To show us how this is done, perhaps no one has been more eloquent than the great Cardinal Newman, who wrote: "The great power of the Rosary consists in the fact that it translates the Creed into Prayer. Of course, the Creed is already in a certain sense a prayer and a great act of homage towards God, but the Rosary brings us to meditate again on the great truth of His life and death, and brings this truth close to our hearts. Even Christians, although they know God, usually fear rather than love Him. The strength of the Rosary lies in the particular manner in which it considers these mysteries, since all our thinking about Christ is intertwined with the thought of His Mother, in the relations between Mother and Son; the Holy Family is presented to us, the home in which God lived His infinite love."

As Mary said at Fatima, "Jesus wants to use you to make Me known and loved. He wishes to establish the devotion to My Immaculate Heart throughout the world. I promise salvation to whoever embraces it; these souls will be dear to God, like flowers put by Me to adorn his throne."

January 8

Posted by Jacob

Saint Angela of Foligno (1248-1309) was born into a wealthy Italian family. In her own words, she lived a “mortally sinful” life for her first 40 years, proud and comfortable in her wealth and privilege. Angela was reportedly so embarrassed of her life, she made “false confessions” during the Sacrament of Reconciliation so that she could publicly receive the Eucharist and avoid the scrutiny of others. Following one such occasion, overcome with shame, she prayed in earnest for forgiveness and was visited by a vision of St. Francis of Assisi who offered help.
Shortly after this initial vision, Saint Angela’s remaining family members (husband, mother, and children) died, and she fully converted to Christ. Angela joined the Third Order of Saint Francis, and grew a large community committed to poverty, chastity, and obedience and serving the poor of the community. Throughout her life, Angela continued to experience mystical visions during her deep and reverent prayer. She came to record her conversion and visions in the Book of Visions and Instructions, and based on this work came to be known as the “Mistress of Theologians.”

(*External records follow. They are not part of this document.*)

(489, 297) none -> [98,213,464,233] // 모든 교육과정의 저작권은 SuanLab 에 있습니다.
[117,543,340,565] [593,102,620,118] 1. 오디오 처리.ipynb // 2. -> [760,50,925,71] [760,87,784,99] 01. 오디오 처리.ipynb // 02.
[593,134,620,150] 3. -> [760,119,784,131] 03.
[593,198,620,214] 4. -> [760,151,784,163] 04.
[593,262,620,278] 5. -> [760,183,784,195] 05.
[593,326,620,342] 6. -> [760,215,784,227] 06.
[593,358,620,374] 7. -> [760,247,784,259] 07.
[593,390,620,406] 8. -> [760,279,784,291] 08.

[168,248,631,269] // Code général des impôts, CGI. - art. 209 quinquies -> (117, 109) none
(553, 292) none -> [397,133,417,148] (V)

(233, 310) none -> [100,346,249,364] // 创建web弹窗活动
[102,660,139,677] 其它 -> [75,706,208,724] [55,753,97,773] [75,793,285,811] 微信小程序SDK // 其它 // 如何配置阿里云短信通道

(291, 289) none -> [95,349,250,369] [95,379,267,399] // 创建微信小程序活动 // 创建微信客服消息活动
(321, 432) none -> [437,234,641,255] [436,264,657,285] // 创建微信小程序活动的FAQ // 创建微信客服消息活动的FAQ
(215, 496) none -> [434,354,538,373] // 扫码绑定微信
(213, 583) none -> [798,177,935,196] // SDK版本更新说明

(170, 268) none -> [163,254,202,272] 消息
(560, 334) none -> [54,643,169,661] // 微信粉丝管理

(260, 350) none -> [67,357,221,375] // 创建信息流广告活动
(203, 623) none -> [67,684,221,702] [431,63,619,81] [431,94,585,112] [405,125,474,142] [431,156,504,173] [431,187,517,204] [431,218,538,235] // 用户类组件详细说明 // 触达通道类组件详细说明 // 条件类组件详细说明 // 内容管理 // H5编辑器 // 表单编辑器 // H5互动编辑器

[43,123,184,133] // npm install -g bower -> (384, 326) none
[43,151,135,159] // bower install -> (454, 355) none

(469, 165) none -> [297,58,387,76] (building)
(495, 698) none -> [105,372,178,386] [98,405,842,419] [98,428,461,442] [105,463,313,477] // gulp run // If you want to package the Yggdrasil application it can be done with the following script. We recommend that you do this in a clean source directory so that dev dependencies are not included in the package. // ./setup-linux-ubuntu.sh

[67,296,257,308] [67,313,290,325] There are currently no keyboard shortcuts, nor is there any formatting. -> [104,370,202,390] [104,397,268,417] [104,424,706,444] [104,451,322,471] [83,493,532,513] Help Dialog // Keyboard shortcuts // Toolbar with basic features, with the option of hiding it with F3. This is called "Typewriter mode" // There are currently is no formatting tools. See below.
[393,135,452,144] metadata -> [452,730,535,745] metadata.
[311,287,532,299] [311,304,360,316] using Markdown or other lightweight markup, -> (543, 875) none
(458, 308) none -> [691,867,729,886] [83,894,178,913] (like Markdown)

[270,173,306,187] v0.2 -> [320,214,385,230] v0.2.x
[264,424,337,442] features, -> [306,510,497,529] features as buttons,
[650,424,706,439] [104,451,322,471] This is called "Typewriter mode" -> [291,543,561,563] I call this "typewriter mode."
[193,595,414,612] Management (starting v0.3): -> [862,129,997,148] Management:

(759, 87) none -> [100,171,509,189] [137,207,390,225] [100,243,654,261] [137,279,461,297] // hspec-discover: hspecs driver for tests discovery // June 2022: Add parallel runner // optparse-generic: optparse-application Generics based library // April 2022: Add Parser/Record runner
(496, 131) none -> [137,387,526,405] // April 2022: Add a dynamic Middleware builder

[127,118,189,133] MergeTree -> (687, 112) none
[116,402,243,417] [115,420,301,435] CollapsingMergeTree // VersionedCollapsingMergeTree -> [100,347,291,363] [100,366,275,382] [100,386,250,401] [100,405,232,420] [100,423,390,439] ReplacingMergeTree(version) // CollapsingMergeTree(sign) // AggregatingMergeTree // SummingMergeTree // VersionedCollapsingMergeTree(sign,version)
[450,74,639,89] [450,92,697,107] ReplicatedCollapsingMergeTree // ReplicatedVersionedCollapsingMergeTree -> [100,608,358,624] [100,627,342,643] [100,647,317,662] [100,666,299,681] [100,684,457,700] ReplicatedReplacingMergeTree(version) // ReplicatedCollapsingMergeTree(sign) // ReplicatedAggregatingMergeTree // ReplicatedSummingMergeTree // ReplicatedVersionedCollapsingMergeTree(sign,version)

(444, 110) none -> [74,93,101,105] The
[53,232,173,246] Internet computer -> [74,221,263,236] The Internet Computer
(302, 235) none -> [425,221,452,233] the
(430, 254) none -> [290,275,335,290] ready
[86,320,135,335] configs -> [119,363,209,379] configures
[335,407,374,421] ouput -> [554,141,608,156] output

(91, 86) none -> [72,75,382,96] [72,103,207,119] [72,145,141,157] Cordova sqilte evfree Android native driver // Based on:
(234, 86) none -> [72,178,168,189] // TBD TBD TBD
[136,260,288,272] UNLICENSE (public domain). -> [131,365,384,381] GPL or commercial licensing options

For Angela “the whole world was filled with God,” and she was in almost constant communion with Him. Angela herself tells us that at times she was overcome with grief because she could see nothing but the extraordinary goodness of God and, in contrast, the vanity of earthly things and the ingratitude of creatures. The sight of a crucifix produced in Saint Angela torrents of tears.
Angela’s uncorrupted remains repose at the church of Saint Francis in Foligno. Numerous miracles are reported to have occurred at her tomb. Saint Angela’s feast day is January 4.
Today we look to Saint Angela’s life, inspiring us to sincerely and contritely ask the Lord for forgiveness for our worldly “mortally sinful” lives. We pray for all of us, struggling with temptations that distract our hearts and minds from the goodness of the Lord. We pray for those who are afraid to ask for forgiveness.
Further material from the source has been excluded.